* [Work item]:
Print each record that follows exactly, leaving the pictures behind.

* [Source information]:
::::::::

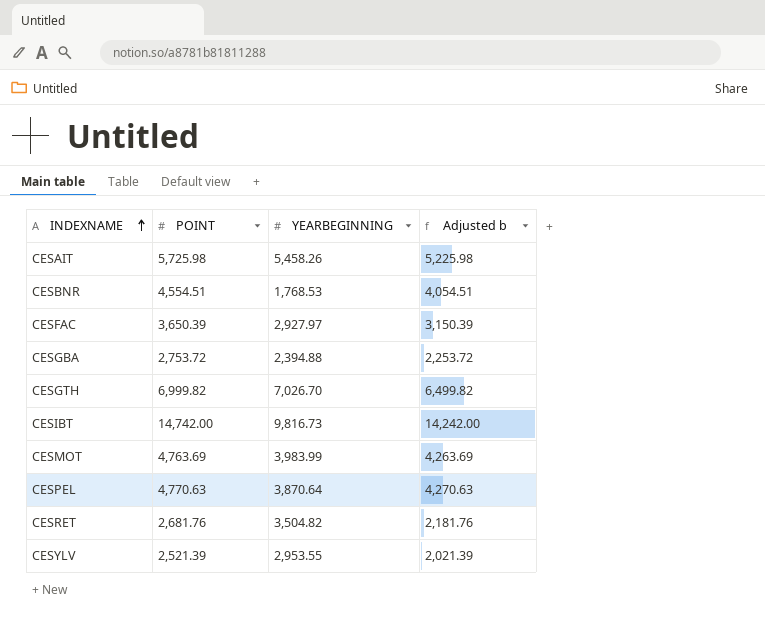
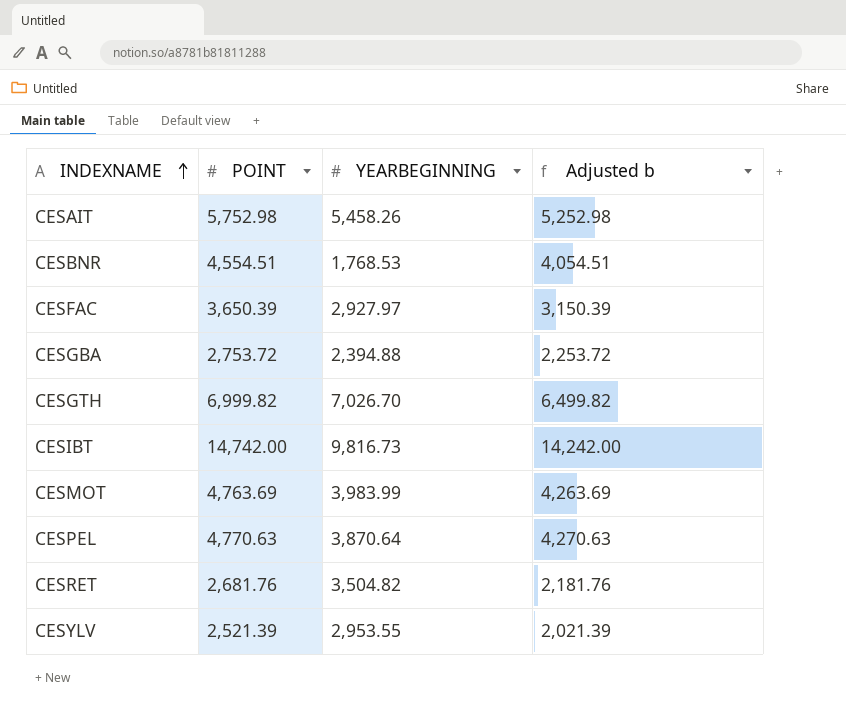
CESAIT | POINT: 5,725.98 -> 5,752.98
CESAIT | Adjusted b: 5,225.98 -> 5,252.98

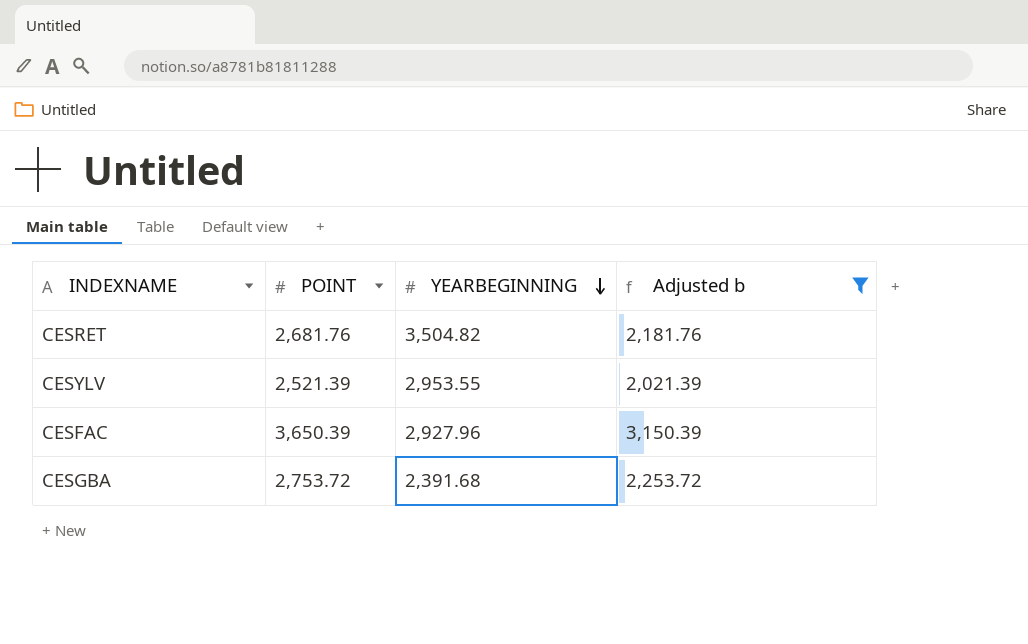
filter: none -> Adjusted b <= 3,150.39
row order: INDEXNAME ascending -> YEARBEGINNING descending
CESFAC | YEARBEGINNING: 2,927.97 -> 2,927.96
CESGBA | YEARBEGINNING: 2,394.88 -> 2,391.68

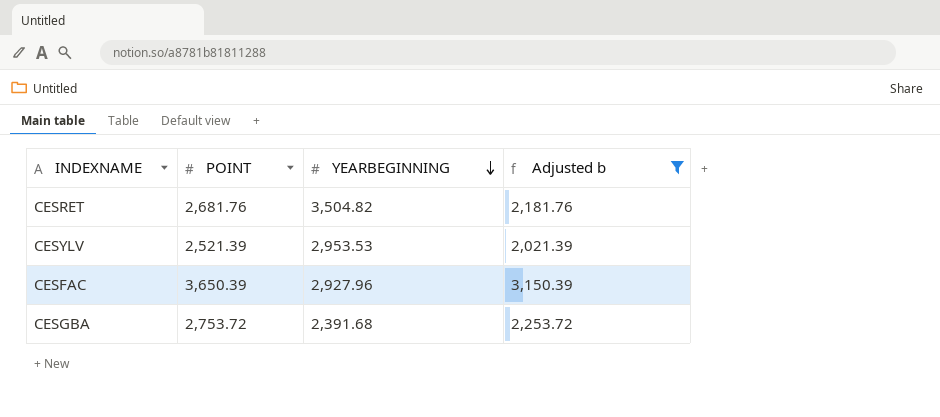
CESYLV | YEARBEGINNING: 2,953.55 -> 2,953.53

::::::::

* [Finished exercise]:
CESAIT | POINT: 5,725.98 -> 5,752.98
CESAIT | Adjusted b: 5,225.98 -> 5,252.98

filter: none -> Adjusted b <= 3,150.39
row order: INDEXNAME ascending -> YEARBEGINNING descending
CESFAC | YEARBEGINNING: 2,927.97 -> 2,927.96
CESGBA | YEARBEGINNING: 2,394.88 -> 2,391.68

CESYLV | YEARBEGINNING: 2,953.55 -> 2,953.53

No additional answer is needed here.